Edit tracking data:
# # # #

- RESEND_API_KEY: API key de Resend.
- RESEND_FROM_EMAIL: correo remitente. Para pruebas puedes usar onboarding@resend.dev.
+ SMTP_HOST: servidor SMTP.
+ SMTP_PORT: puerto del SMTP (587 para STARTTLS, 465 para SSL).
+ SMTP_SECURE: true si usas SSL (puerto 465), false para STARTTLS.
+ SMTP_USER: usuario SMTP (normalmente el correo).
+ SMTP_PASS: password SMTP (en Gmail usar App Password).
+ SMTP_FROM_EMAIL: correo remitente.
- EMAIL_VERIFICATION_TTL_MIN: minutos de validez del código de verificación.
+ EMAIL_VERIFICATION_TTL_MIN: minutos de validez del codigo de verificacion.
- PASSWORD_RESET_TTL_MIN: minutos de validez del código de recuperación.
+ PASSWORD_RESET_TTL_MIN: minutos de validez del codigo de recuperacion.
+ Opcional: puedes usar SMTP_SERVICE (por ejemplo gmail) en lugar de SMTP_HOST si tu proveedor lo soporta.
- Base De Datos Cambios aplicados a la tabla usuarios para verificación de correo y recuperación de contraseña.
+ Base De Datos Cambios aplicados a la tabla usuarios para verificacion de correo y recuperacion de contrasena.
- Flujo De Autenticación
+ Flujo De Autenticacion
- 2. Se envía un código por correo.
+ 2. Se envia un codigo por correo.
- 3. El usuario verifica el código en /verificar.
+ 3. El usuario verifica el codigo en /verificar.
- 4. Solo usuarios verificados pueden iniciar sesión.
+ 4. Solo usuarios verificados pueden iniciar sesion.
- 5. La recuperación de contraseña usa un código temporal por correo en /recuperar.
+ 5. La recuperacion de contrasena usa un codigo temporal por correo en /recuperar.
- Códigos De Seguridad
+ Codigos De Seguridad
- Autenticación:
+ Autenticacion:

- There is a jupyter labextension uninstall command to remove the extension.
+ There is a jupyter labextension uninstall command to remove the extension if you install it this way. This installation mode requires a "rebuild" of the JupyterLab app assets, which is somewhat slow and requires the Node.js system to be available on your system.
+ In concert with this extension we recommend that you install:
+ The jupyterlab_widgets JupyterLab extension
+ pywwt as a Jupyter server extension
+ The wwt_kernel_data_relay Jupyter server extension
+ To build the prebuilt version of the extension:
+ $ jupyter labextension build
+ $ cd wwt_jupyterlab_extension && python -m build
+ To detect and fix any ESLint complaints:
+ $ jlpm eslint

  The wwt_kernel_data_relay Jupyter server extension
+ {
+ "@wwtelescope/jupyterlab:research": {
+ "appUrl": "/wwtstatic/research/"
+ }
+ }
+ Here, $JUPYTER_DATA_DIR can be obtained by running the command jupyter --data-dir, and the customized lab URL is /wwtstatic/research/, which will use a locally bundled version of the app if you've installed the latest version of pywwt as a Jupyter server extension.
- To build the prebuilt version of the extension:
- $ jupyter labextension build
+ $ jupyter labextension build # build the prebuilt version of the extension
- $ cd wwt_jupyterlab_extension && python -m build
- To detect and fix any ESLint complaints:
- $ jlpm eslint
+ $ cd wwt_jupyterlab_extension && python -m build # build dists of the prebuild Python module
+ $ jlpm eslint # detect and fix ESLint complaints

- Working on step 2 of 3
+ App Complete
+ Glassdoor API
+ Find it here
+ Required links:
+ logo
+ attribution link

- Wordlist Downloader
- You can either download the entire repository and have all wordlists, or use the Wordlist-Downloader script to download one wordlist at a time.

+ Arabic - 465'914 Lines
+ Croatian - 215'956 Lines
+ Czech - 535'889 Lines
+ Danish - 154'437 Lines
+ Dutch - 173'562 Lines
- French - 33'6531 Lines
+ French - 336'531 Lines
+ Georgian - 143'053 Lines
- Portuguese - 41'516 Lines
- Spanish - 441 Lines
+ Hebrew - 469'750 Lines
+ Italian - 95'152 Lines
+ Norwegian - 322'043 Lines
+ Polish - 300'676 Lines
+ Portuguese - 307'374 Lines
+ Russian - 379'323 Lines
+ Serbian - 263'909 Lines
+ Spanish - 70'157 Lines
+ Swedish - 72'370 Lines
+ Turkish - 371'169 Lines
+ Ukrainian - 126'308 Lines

# # # #

= Exercise objective =
Repeat the data in full, keeping each word exactly as it is.

= Output for this task =
- RESEND_API_KEY: API key de Resend.
- RESEND_FROM_EMAIL: correo remitente. Para pruebas puedes usar onboarding@resend.dev.
+ SMTP_HOST: servidor SMTP.
+ SMTP_PORT: puerto del SMTP (587 para STARTTLS, 465 para SSL).
+ SMTP_SECURE: true si usas SSL (puerto 465), false para STARTTLS.
+ SMTP_USER: usuario SMTP (normalmente el correo).
+ SMTP_PASS: password SMTP (en Gmail usar App Password).
+ SMTP_FROM_EMAIL: correo remitente.
- EMAIL_VERIFICATION_TTL_MIN: minutos de validez del código de verificación.
+ EMAIL_VERIFICATION_TTL_MIN: minutos de validez del codigo de verificacion.
- PASSWORD_RESET_TTL_MIN: minutos de validez del código de recuperación.
+ PASSWORD_RESET_TTL_MIN: minutos de validez del codigo de recuperacion.
+ Opcional: puedes usar SMTP_SERVICE (por ejemplo gmail) en lugar de SMTP_HOST si tu proveedor lo soporta.
- Base De Datos Cambios aplicados a la tabla usuarios para verificación de correo y recuperación de contraseña.
+ Base De Datos Cambios aplicados a la tabla usuarios para verificacion de correo y recuperacion de contrasena.
- Flujo De Autenticación
+ Flujo De Autenticacion
- 2. Se envía un código por correo.
+ 2. Se envia un codigo por correo.
- 3. El usuario verifica el código en /verificar.
+ 3. El usuario verifica el codigo en /verificar.
- 4. Solo usuarios verificados pueden iniciar sesión.
+ 4. Solo usuarios verificados pueden iniciar sesion.
- 5. La recuperación de contraseña usa un código temporal por correo en /recuperar.
+ 5. La recuperacion de contrasena usa un codigo temporal por correo en /recuperar.
- Códigos De Seguridad
+ Codigos De Seguridad
- Autenticación:
+ Autenticacion:

- There is a jupyter labextension uninstall command to remove the extension.
+ There is a jupyter labextension uninstall command to remove the extension if you install it this way. This installation mode requires a "rebuild" of the JupyterLab app assets, which is somewhat slow and requires the Node.js system to be available on your system.
+ In concert with this extension we recommend that you install:
+ The jupyterlab_widgets JupyterLab extension
+ pywwt as a Jupyter server extension
+ The wwt_kernel_data_relay Jupyter server extension
+ To build the prebuilt version of the extension:
+ $ jupyter labextension build
+ $ cd wwt_jupyterlab_extension && python -m build
+ To detect and fix any ESLint complaints:
+ $ jlpm eslint

  The wwt_kernel_data_relay Jupyter server extension
+ {
+ "@wwtelescope/jupyterlab:research": {
+ "appUrl": "/wwtstatic/research/"
+ }
+ }
+ Here, $JUPYTER_DATA_DIR can be obtained by running the command jupyter --data-dir, and the customized lab URL is /wwtstatic/research/, which will use a locally bundled version of the app if you've installed the latest version of pywwt as a Jupyter server extension.
- To build the prebuilt version of the extension:
- $ jupyter labextension build
+ $ jupyter labextension build # build the prebuilt version of the extension
- $ cd wwt_jupyterlab_extension && python -m build
- To detect and fix any ESLint complaints:
- $ jlpm eslint
+ $ cd wwt_jupyterlab_extension && python -m build # build dists of the prebuild Python module
+ $ jlpm eslint # detect and fix ESLint complaints

- Working on step 2 of 3
+ App Complete
+ Glassdoor API
+ Find it here
+ Required links:
+ logo
+ attribution link

- Wordlist Downloader
- You can either download the entire repository and have all wordlists, or use the Wordlist-Downloader script to download one wordlist at a time.

+ Arabic - 465'914 Lines
+ Croatian - 215'956 Lines
+ Czech - 535'889 Lines
+ Danish - 154'437 Lines
+ Dutch - 173'562 Lines
- French - 33'6531 Lines
+ French - 336'531 Lines
+ Georgian - 143'053 Lines
- Portuguese - 41'516 Lines
- Spanish - 441 Lines
+ Hebrew - 469'750 Lines
+ Italian - 95'152 Lines
+ Norwegian - 322'043 Lines
+ Polish - 300'676 Lines
+ Portuguese - 307'374 Lines
+ Russian - 379'323 Lines
+ Serbian - 263'909 Lines
+ Spanish - 70'157 Lines
+ Swedish - 72'370 Lines
+ Turkish - 371'169 Lines
+ Ukrainian - 126'308 Lines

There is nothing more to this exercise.